Training the machine is done by:

double C = 1000.0;          // regularization parameter
bool bias = true;           // use bias/offset parameter

CSvmTrainer<RealVector> trainer(&kernel, C, bias);

Here C denotes the regularization parameter (the SVM uses the 1-norm penalty for target margin violations by default) and bias the inclusion of a bias term in the solver.. The Shark SVM training is inspired by [ChangLin2011] but uses unique features [GlasmachersIgel2006].

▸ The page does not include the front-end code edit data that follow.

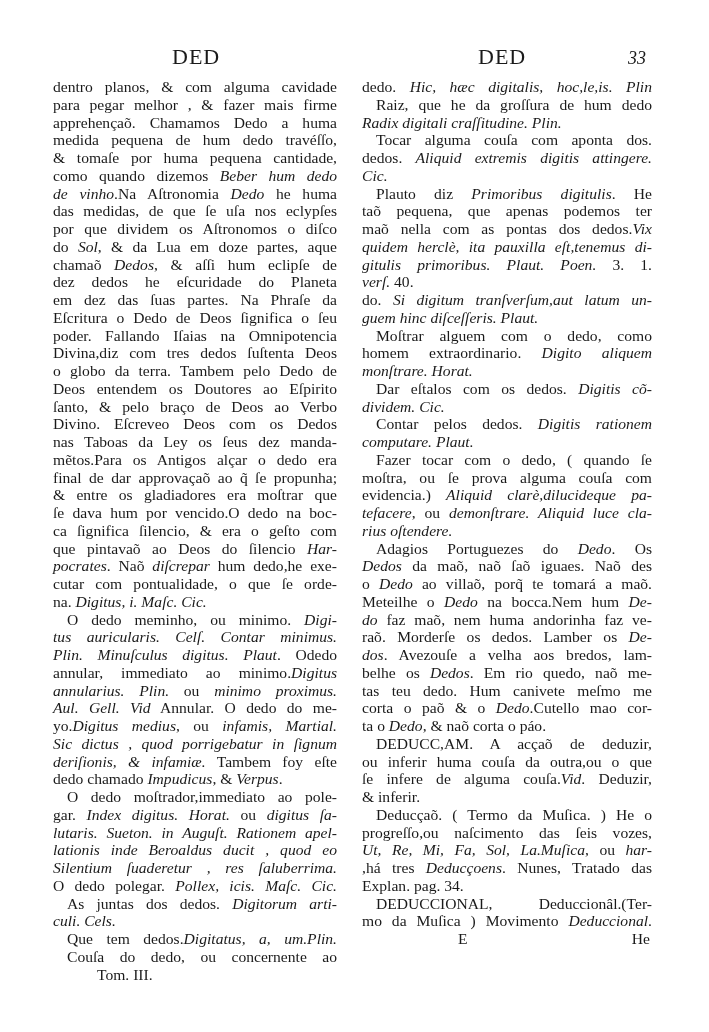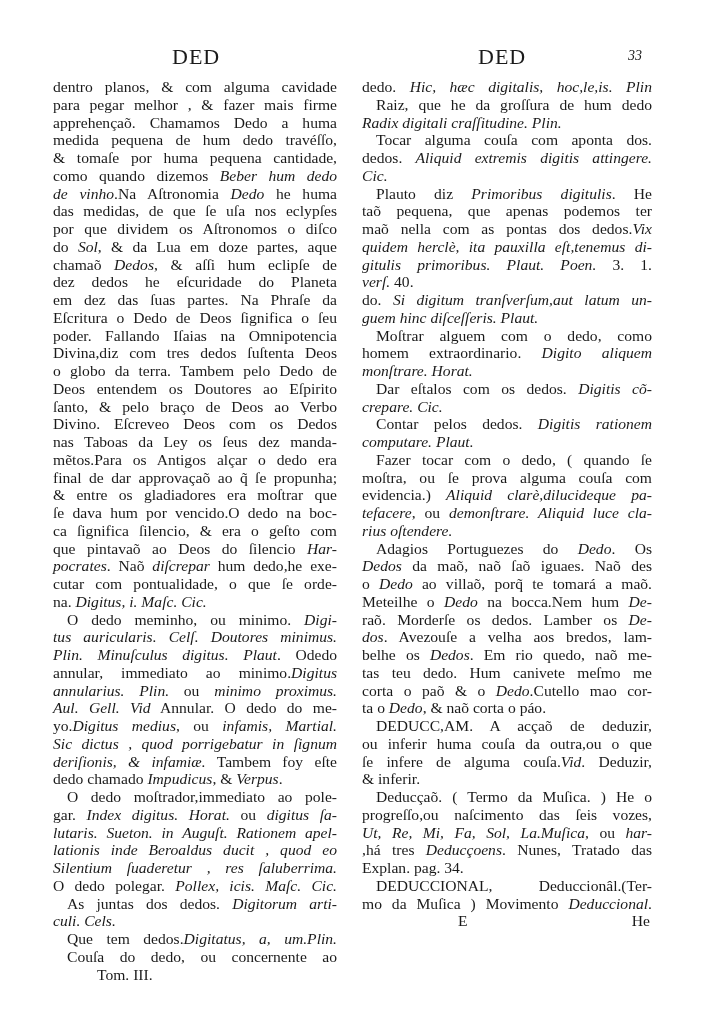--- a/index.html
+++ b/index.html
@@ -2,21 +2,21 @@
 <html><head>
 <meta charset="utf-8">
 <style>
   html, body { margin: 0; padding: 0; background: #ffffff; }
   body { width: 709px; height: 1032px; position: relative; overflow: hidden;
          font-family: "DejaVu Serif", "Liberation Serif", serif; color: #1a1a1a; }
   .running-head { position: absolute; top: 44px; font-size: 22px; letter-spacing: 1px;
                   font-family: "Liberation Serif", serif; font-weight: normal; }
   #head-left { left: 172px; }
   #head-right { left: 478px; }
-  #page-number { position: absolute; top: 48px; left: 628px; font-size: 14px;
+  #page-number { position: absolute; top: 48px; left: 628px; font-size: 18px;
                  font-family: "Liberation Serif", serif; font-style: italic; }
   .column { position: absolute; top: 78px; font-family: "Liberation Serif", serif;
             font-size: 15.6px; line-height: 17.75px; }
   #col-left { left: 53px; width: 284px; }
   #col-right { left: 362px; width: 290px; }
   .line { white-space: nowrap; display: block; text-align-last: justify; text-align: justify; height: 17.75px; overflow: visible; }
   .line.last { text-align-last: left; }
   .line.indent { padding-left: 14px; }
   .line.indent2 { padding-left: 44px; }
   .it { font-style: italic; }
@@ -57,21 +57,21 @@
       <span class="line"><span>mẽtos.Para os Antigos alçar o dedo era</span></span>
       <span class="line"><span>final de dar approvaçaõ ao q̃ ſe propunha;</span></span>
       <span class="line"><span>&amp; entre os gladiadores era moſtrar que</span></span>
       <span class="line"><span>ſe dava hum por vencido.O dedo na boc-</span></span>
       <span class="line"><span>ca ſignifica ſilencio, &amp; era o geſto com</span></span>
       <span class="line"><span>que pintavaõ ao Deos do ſilencio </span><span class="it">Har-</span></span>
       <span class="line"><span class="it">pocrates</span><span>. Naõ </span><span class="it">diſcrepar</span><span> hum dedo,he exe-</span></span>
       <span class="line"><span>cutar com pontualidade, o que ſe orde-</span></span>
       <span class="line last"><span>na. </span><span class="it">Digitus, i. Maſc. Cic.</span></span>
       <span class="line indent"><span>O dedo meminho, ou minimo. </span><span class="it">Digi-</span></span>
-      <span class="line"><span class="it">tus auricularis. Celſ. Doutores minimus.</span></span>
+      <span class="line"><span class="it">tus auricularis. Celſ. Contar minimus.</span></span>
       <span class="line"><span class="it">Plin. Minuſculus digitus. Plaut</span><span>. Odedo</span></span>
       <span class="line"><span>annular, immediato ao minimo.</span><span class="it">Digitus</span></span>
       <span class="line"><span class="it">annularius. Plin.</span><span> ou </span><span class="it">minimo proximus.</span></span>
       <span class="line"><span class="it">Aul. Gell. Vid</span><span> Annular. O dedo do me-</span></span>
       <span class="line"><span>yo.</span><span class="it">Digitus medius</span><span>, ou </span><span class="it">infamis, Martial.</span></span>
       <span class="line"><span class="it">Sic dictus , quod porrigebatur in ſignum</span></span>
       <span class="line"><span class="it">deriſionis, &amp; infamiæ.</span><span> Tambem foy eſte</span></span>
       <span class="line last"><span>dedo chamado </span><span class="it">Impudicus</span><span>, &amp; </span><span class="it">Verpus</span><span>.</span></span>
       <span class="line indent"><span>O dedo moſtrador,immediato ao pole-</span></span>
       <span class="line"><span>gar. </span><span class="it">Index digitus. Horat.</span><span> ou </span><span class="it">digitus ſa-</span></span>
@@ -97,32 +97,33 @@
       <span class="line"><span>maõ nella com as pontas dos dedos.</span><span class="it">Vix</span></span>
       <span class="line"><span class="it">quidem herclè, ita pauxilla eſt,tenemus di-</span></span>
       <span class="line"><span class="it">gitulis primoribus. Plaut. Poen.</span><span> 3. 1.</span></span>
       <span class="line last"><span class="it">verſ.</span><span> 40.</span></span>
       <span class="line"><span>do. </span><span class="it">Si digitum tranſverſum,aut latum un-</span></span>
       <span class="line last"><span class="it">guem hinc diſceſſeris. Plaut.</span></span>
       <span class="line indent"><span>Moſtrar alguem com o dedo, como</span></span>
       <span class="line"><span>homem extraordinario. </span><span class="it">Digito aliquem</span></span>
       <span class="line last"><span class="it">monſtrare. Horat.</span></span>
       <span class="line indent"><span>Dar eſtalos com os dedos. </span><span class="it">Digitis cõ-</span></span>
-      <span class="line last"><span class="it">crepare. Cic.</span></span>
+      <span class="line last"><span class="it">dividem. Cic.</span></span>
       <span class="line indent"><span>Contar pelos dedos. </span><span class="it">Digitis rationem</span></span>
       <span class="line last"><span class="it">computare. Plaut.</span></span>
       <span class="line indent"><span>Fazer tocar com o dedo, ( quando ſe</span></span>
       <span class="line"><span>moſtra, ou ſe prova alguma couſa com</span></span>
       <span class="line"><span>evidencia.) </span><span class="it">Aliquid clarè,dilucideque pa-</span></span>
       <span class="line"><span class="it">tefacere</span><span>, ou </span><span class="it">demonſtrare. Aliquid luce cla-</span></span>
       <span class="line last"><span class="it">rius oſtendere.</span></span>
       <span class="line indent"><span>Adagios Portuguezes do </span><span class="it">Dedo</span><span>. Os</span></span>
       <span class="line"><span class="it">Dedos</span><span> da maõ, naõ ſaõ iguaes. Naõ des</span></span>
       <span class="line"><span>o </span><span class="it">Dedo</span><span> ao villaõ, porq̃ te tomará a maõ.</span></span>
       <span class="line"><span>Meteilhe o </span><span class="it">Dedo</span><span> na bocca.Nem hum </span><span class="it">De-</span></span>
+      <span class="line"><span class="it">do</span><span> faz maõ, nem huma andorinha faz ve-</span></span>
       <span class="line"><span>raõ. Morderſe os dedos. Lamber os </span><span class="it">De-</span></span>
       <span class="line"><span class="it">dos</span><span>. Avezouſe a velha aos bredos, lam-</span></span>
       <span class="line"><span>belhe os </span><span class="it">Dedos</span><span>. Em rio quedo, naõ me-</span></span>
       <span class="line"><span>tas teu dedo. Hum canivete meſmo me</span></span>
       <span class="line"><span>corta o paõ &amp; o </span><span class="it">Dedo</span><span>.Cutello mao cor-</span></span>
       <span class="line last"><span>ta o </span><span class="it">Dedo</span><span>, &amp; naõ corta o páo.</span></span>
       <span class="line indent"><span>DEDUCC,AM. A acçaõ de deduzir,</span></span>
       <span class="line"><span>ou inferir huma couſa da outra,ou o que</span></span>
       <span class="line"><span>ſe infere de alguma couſa.</span><span class="it">Vid</span><span>. Deduzir,</span></span>
       <span class="line last"><span>&amp; inferir.</span></span>

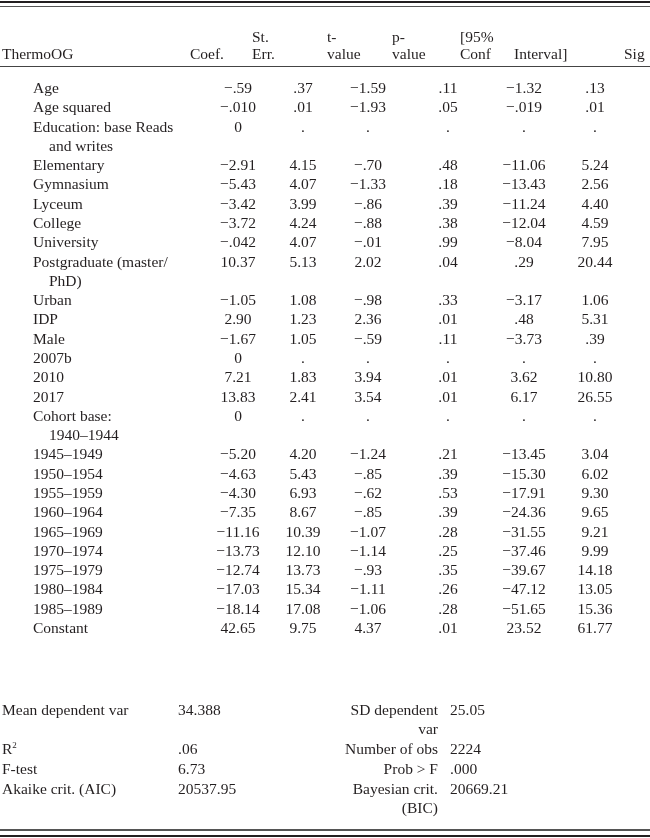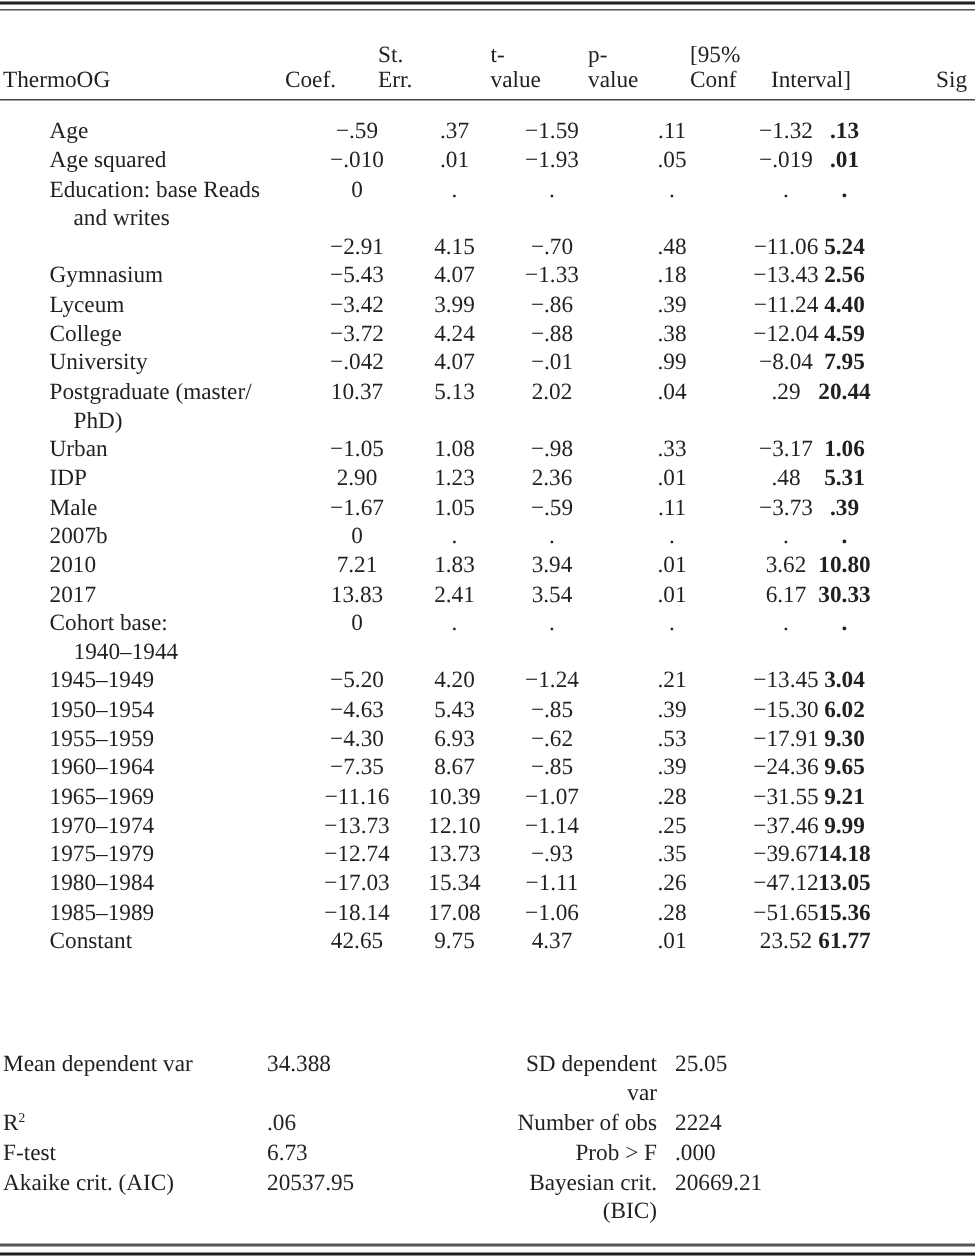--- a/index.html
+++ b/index.html
@@ -24,21 +24,21 @@
   .row.tall { height: 38.5px; }
   .cell { position: absolute; top: 0; white-space: nowrap; }
   .label { left: 2px; width: 180px; white-space: normal; line-height: 19px; }
   .label .cont { padding-left: 16px; display: block; }
   .num { text-align: center; }
   .c1 { left: 178px; width: 58px; }
   .c2 { left: 247px; width: 50px; }
   .c3 { left: 312px; width: 50px; }
   .c4 { left: 392px; width: 50px; }
   .c5 { left: 462px; width: 62px; }
-  .c6 { left: 503px; width: 58px; font-weight: bold; }
+  .c6 { left: 535px; width: 58px; }
   .c7 { left: 612px; width: 38px; text-align: center; font-size: 11px; }
 
   .stats { position: absolute; top: 700px; left: 0; width: 650px; }
   .srow { position: relative; height: 20px; line-height: 19px; text-align: right; }
   .srow.tall { height: 39px; }
   .s-l1 { position: absolute; left: 2px; }
   .s-v1 { position: absolute; left: 178px; }
   .s-l2 { position: absolute; left: 328px; width: 110px; }
   .s-l2 .cont { padding-left: 16px; display: block; }
   .s-v2 { position: absolute; left: 450px; }
@@ -100,20 +100,21 @@
       <div class="cell label"><span>Education: base Reads</span><span class="cont">and writes</span></div>
       <div class="cell num c1">0</div>
       <div class="cell num c2">.</div>
       <div class="cell num c3">.</div>
       <div class="cell num c4">.</div>
       <div class="cell num c5">.</div>
       <div class="cell num c6">.</div>
       <div class="cell c7"></div>
     </div>
     <div class="row">
+      <div class="cell label"><span>Elementary</span></div>
       <div class="cell num c1">−2.91</div>
       <div class="cell num c2">4.15</div>
       <div class="cell num c3">−.70</div>
       <div class="cell num c4">.48</div>
       <div class="cell num c5">−11.06</div>
       <div class="cell num c6">5.24</div>
       <div class="cell c7"></div>
     </div>
     <div class="row">
       <div class="cell label"><span>Gymnasium</span></div>
@@ -215,21 +216,21 @@
       <div class="cell num c6">10.80</div>
       <div class="cell c7">***</div>
     </div>
     <div class="row">
       <div class="cell label"><span>2017</span></div>
       <div class="cell num c1">13.83</div>
       <div class="cell num c2">2.41</div>
       <div class="cell num c3">3.54</div>
       <div class="cell num c4">.01</div>
       <div class="cell num c5">6.17</div>
-      <div class="cell num c6">30.33</div>
+      <div class="cell num c6">26.55</div>
       <div class="cell c7">***</div>
     </div>
     <div class="row tall">
       <div class="cell label"><span>Cohort base:</span><span class="cont">1940–1944</span></div>
       <div class="cell num c1">0</div>
       <div class="cell num c2">.</div>
       <div class="cell num c3">.</div>
       <div class="cell num c4">.</div>
       <div class="cell num c5">.</div>
       <div class="cell num c6">.</div>

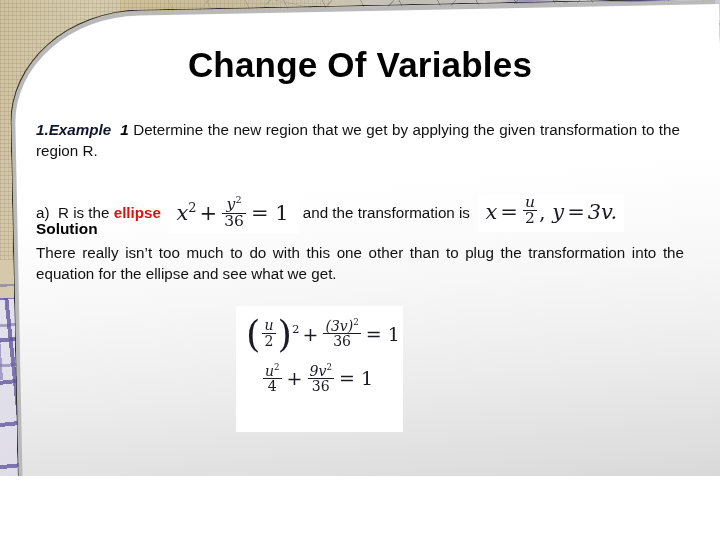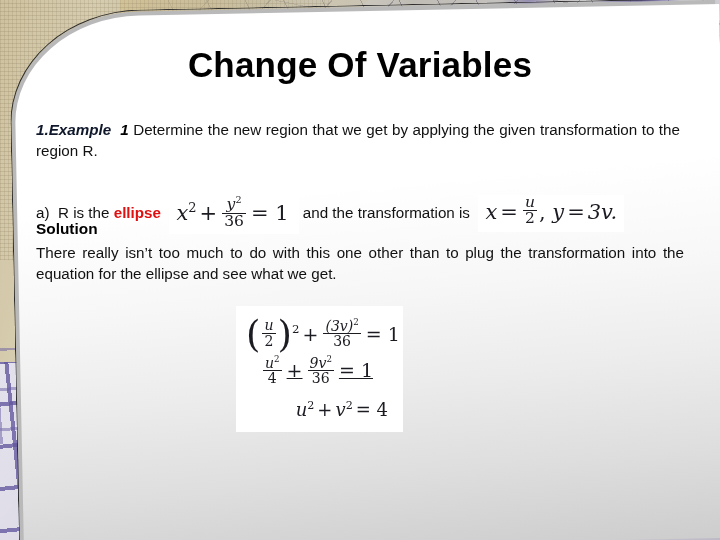--- a/index.html
+++ b/index.html
@@ -11,21 +11,21 @@
   body {
     width: 720px;
     height: 540px;
     overflow: hidden;
     font-family: "Liberation Sans", sans-serif;
   }
 
   #slide {
     position: relative;
     width: 720px;
-    height: 540px;
+    height: 476px;
     overflow: hidden;
     background: #cfcfcf;
   }
 
   
   .bg-base {
     position: absolute;
     inset: 0;
     background:
       linear-gradient(108deg, #cdc3a8 0%, #c8bda0 16%, #d9d4c6 30%, #b9b5ad 46%,
@@ -227,21 +227,21 @@
     box-sizing: border-box;
     padding: 9px 12px 0 10px;
   }
   .dline {
     display: block;
     font-size: 19px;
     white-space: nowrap;
     line-height: 1;
   }
   .dline.l1 { text-align: left;  margin-top: 2px; }
-  .dline.l2 { text-align: center; margin-top: 3px; text-decoration: underline; }
+  .dline.l2 { text-align: center; margin-top: 11px; }
   .dline.l3 { text-align: right;  margin-top: 13px; font-size: 18px; }
 
   .paren {
     display: inline-block;
     font-size: 1.95em;
     vertical-align: middle;
     position: relative;
     top: -0.02em;
     font-family: "DejaVu Serif", serif;
   }
@@ -281,18 +281,17 @@
     <div class="solution-head">Solution</div>
 
     <div class="para" style="left:36px; top:242px; width:648px;">There really isn’t too much to do with this one other than to plug the transformation into the equation for the ellipse and see what we get.</div>
 
     <div class="derivation">
 
       <span class="dline l1"><span class="paren">(</span><span class="frac"><span class="num mi">u</span><span class="den">2</span></span><span class="paren">)</span><span class="sup">2</span><span class="op">+</span><span class="frac"><span class="num"><span class="mi">(3v)</span><span class="sup">2</span></span><span class="den">36</span></span><span class="op">= 1</span></span>
 
       <span class="dline l2"><span class="frac"><span class="num"><span class="mi">u</span><span class="sup">2</span></span><span class="den">4</span></span><span class="op">+</span><span class="frac"><span class="num"><span class="mi">9v</span><span class="sup">2</span></span><span class="den">36</span></span><span class="op">= 1</span></span>
 
-      <span class="dline l3"><span class="mi">u</span><span class="sup">2</span><span class="op">+</span><span class="mi">v</span><span class="sup">2</span><span class="op">= 4</span></span>
     </div>
 
 
   </div>
 </div>
 
 </body></html>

Configuring the trainer further:

The above lines construct a default SVM trainer with default settings for the underlying quadratic programming optimization task. In certain cases, the user may want more fine-grained control over the behaviour of the optimizer. For example, the memory cache size of the kernel matrix cache and the stopping criterion for the solver might be varied. Consider the following lines of code:

{
        //to use "double" as kernel matrix cache type internally instead of float:
        CSvmTrainer<RealVector, double> trainer(&kernel, C, bias);
        //to keep non-support vectors after training:
        trainer.sparsify() = false;
        //to relax or tighten the stopping criterion from 1e-3 (here, tightened to 1e-6)
        trainer.stoppingCondition().minAccuracy = 1e-6;
        //to set the cache size to 128MB for double (16**6 times sizeof(double), when double was selected as cache type above)
        //or to 64MB for float (16**6 times sizeof(float), when the CSvmTrainer is declared without second template argument)
        trainer.setCacheSize( 0x1000000 );
        trainer.train(kc, training);
        std::cout << "Needed " << trainer.solutionProperties().seconds << " seconds to reach a dual of " << trainer.solutionProperties().value << std::endl;
}

The first line uses one more template parameter in this alternative trainer declaration, requesting it to use double for the matrix cache internally (instead of the default float). Note that this is only needed in very rare, mathematically sensitive cases. The second line sets the trainer to not discard non-support vectors from the solution kernel expansion after training (they are discarded by default). The third line sets the desired accuracy to a lower value (i.e., more strict value, implying longer optimization times) than the default of 1e-3. The fourth line reduces the cache size (counted in numbers of stored variables of the matrix cache type) from 512MB to 128MB (had we not passed the second template argument in the first line of this snippet, it would be a reduction from 256MB to 64MB). The fifth line is again identical to the above example. The last line illustrates the use of the solutionProperties() method to access information about the optimization run after training. For more information on available options, see the documentation of AbstractSvmTrainer, QpStoppingCondition, and QpSolutionProperties (as well as potentially of the particular SVM solver you are using, i.e., binary, multi-class, one-class, etc.).

Evaluating the model

After training the model, we can evaluate it. As a performance measure, we consider the standard 0-1 loss \(L_{0-1}(y,z)\) which we apply to training and test data:

ZeroOneLoss<unsigned int> loss; // 0-1 loss
Data<unsigned int> output = kc(training.inputs()); // evaluate on training set
double train_error = loss.eval(training.labels(), output);
cout << "training error:\t" <<  train_error << endl;
output = kc(test.inputs()); // evaluate on test set
double test_error = loss.eval(test.labels(), output);
cout << "test error:\t" << test_error << endl;

Full example program

The full example program considered in this tutorial is CSvmTutorial.cpp. Another relevant example in the examples subdirectory is the SVM model selection (see the next tutorial on Support Vector Machines: Model Selection Using Cross-Validation and Grid-Search);

References

[ChangLin2011]

C.C. Chang and C.-J. Lin. LIBSVM: a library for support vector machines. ACM Transactions on Intelligent Systems and Technology, 2:27:1–27:27, 2011.

[CortesVapnik1995] (1,2)

C. Cortes and V. Vapnik. Support-Vector Networks. Machine Learning, 20, 1995.

[GlasmachersIgel2006]
  1. Glasmachers and C. Igel. Maximum-Gain Working Set Selection for SVMs. Journal of Machine Learning Research 7, 1437-1466, 2006.